**** Dataset records ****

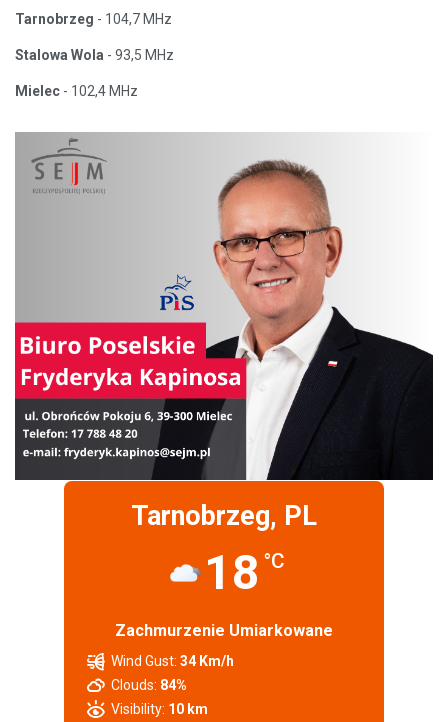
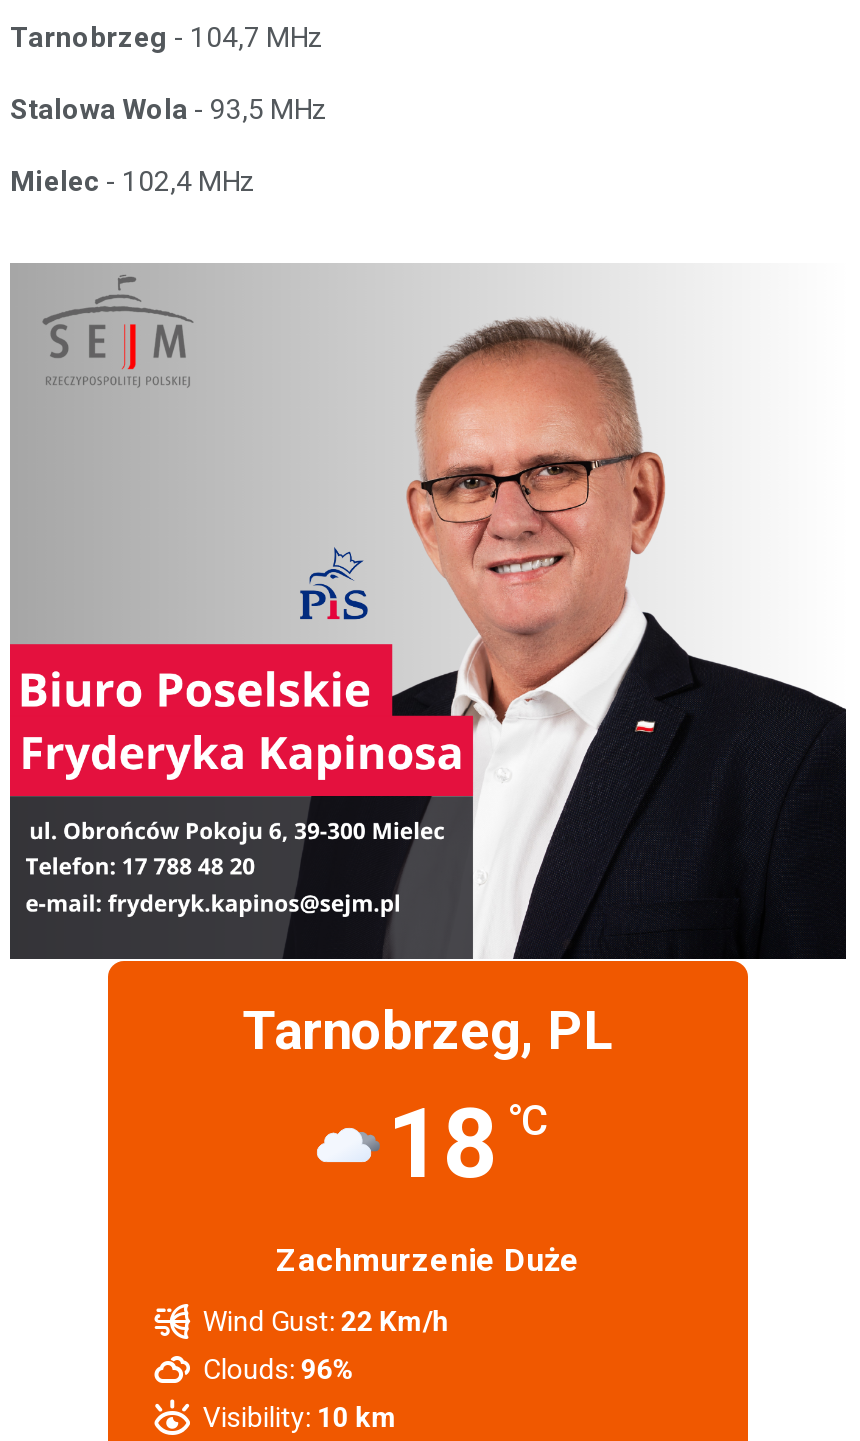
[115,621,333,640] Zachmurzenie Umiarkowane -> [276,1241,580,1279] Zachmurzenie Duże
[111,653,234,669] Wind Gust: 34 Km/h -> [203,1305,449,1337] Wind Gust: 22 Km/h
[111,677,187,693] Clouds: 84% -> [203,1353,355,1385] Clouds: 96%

****
**** Dataset records ****

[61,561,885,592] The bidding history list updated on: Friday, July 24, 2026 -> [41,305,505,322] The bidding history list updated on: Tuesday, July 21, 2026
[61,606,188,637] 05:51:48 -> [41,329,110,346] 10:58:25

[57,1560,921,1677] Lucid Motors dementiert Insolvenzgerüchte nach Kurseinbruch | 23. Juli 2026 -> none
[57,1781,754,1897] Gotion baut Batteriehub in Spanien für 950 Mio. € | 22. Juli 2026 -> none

****

Task: Pull every line containing the string "Juli" out of the data above and copy it.

Task result:
[57,1560,921,1677] Lucid Motors dementiert Insolvenzgerüchte nach Kurseinbruch | 23. Juli 2026 -> none
[57,1781,754,1897] Gotion baut Batteriehub in Spanien für 950 Mio. € | 22. Juli 2026 -> none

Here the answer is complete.